Li Jiang, He Lingli, Zhang Xianrui, Li Xiang, Wang Lishi, Zhu Zhongxu, Song Kai, Wang Xin
Department of Surgery, The Chinese University of Hong Kong, Shatin, Hong Kong Special Administrative Region of China.
Li Ka Shing Institute of Health Sciences, The Chinese University of Hong Kong, Shatin, Hong Kong Special Administrative Region of China.
Comput Struct Biotechnol J. 2024 Jan 17;23:752-758. doi: 10.1016/j.csbj.2024.01.010. eCollection 2024 Dec.

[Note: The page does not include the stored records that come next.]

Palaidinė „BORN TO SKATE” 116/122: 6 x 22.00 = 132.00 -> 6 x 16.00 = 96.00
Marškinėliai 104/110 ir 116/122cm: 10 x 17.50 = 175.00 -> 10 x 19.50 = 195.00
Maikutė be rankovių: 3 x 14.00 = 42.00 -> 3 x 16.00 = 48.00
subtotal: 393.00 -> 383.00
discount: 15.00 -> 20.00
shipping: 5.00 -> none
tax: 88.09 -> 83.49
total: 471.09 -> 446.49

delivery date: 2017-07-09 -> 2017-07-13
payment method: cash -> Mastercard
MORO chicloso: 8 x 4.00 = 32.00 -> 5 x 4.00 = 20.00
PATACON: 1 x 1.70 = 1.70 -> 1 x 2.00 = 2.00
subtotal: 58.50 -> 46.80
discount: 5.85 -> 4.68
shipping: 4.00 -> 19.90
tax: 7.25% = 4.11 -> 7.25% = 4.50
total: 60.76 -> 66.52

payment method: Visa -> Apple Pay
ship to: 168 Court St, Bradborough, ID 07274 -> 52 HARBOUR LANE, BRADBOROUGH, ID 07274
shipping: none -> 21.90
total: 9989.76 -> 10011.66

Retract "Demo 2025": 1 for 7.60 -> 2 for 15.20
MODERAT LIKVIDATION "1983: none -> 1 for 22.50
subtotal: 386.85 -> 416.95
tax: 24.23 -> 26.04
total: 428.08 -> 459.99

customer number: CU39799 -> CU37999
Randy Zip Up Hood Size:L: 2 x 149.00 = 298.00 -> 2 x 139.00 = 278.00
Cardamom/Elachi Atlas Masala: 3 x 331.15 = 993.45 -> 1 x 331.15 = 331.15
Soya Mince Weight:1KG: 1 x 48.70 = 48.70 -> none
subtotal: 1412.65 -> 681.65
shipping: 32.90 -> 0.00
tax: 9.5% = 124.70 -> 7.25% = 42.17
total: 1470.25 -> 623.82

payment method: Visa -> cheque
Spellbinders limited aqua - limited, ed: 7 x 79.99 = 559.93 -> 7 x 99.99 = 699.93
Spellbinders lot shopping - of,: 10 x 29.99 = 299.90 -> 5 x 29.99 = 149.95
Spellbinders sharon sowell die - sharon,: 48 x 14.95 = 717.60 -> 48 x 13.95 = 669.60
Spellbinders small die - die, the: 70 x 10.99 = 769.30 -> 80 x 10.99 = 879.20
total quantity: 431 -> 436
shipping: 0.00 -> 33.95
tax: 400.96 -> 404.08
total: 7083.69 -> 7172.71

Gastric cancer (GC) is one of the most commonly diagnosed malignancies, threatening millions of lives worldwide each year. Importantly, GC is a heterogeneous disease, posing a significant challenge to the selection of patients for more optimized therapy. Over the last decades, extensive community effort has been spent on dissecting the heterogeneity of GC, leading to the identification of distinct molecular subtypes that are clinically relevant. However, so far, no tool is publicly available for GC subtype prediction, hindering the research into GC subtype-specific biological mechanisms, the design of novel targeted agents, and potential clinical applications. To address the unmet need, we developed an R package for predicting GC molecular subtypes based on gene expression profiles. To facilitate the use by non-bioinformaticians, we also provide an interactive, user-friendly web server implementing the major functionalities of . The predictive performance of was demonstrated using case studies on multiple independent datasets.
胃癌(GC)是最常被诊断出的恶性肿瘤之一,每年威胁着全球数百万人的生命。重要的是,GC是一种异质性疾病,这对选择更优化治疗的患者构成了重大挑战。在过去几十年中,各界投入了大量精力来剖析GC的异质性,从而识别出具有临床相关性的不同分子亚型。然而,到目前为止,尚无公开可用的工具用于GC亚型预测,这阻碍了对GC亚型特异性生物学机制的研究、新型靶向药物的设计以及潜在的临床应用。为满足这一未被满足的需求,我们开发了一个基于基因表达谱预测GC分子亚型的R包。为方便非生物信息学专业人员使用,我们还提供了一个交互式、用户友好的网络服务器,实现了该包的主要功能。通过对多个独立数据集的案例研究证明了该包的预测性能。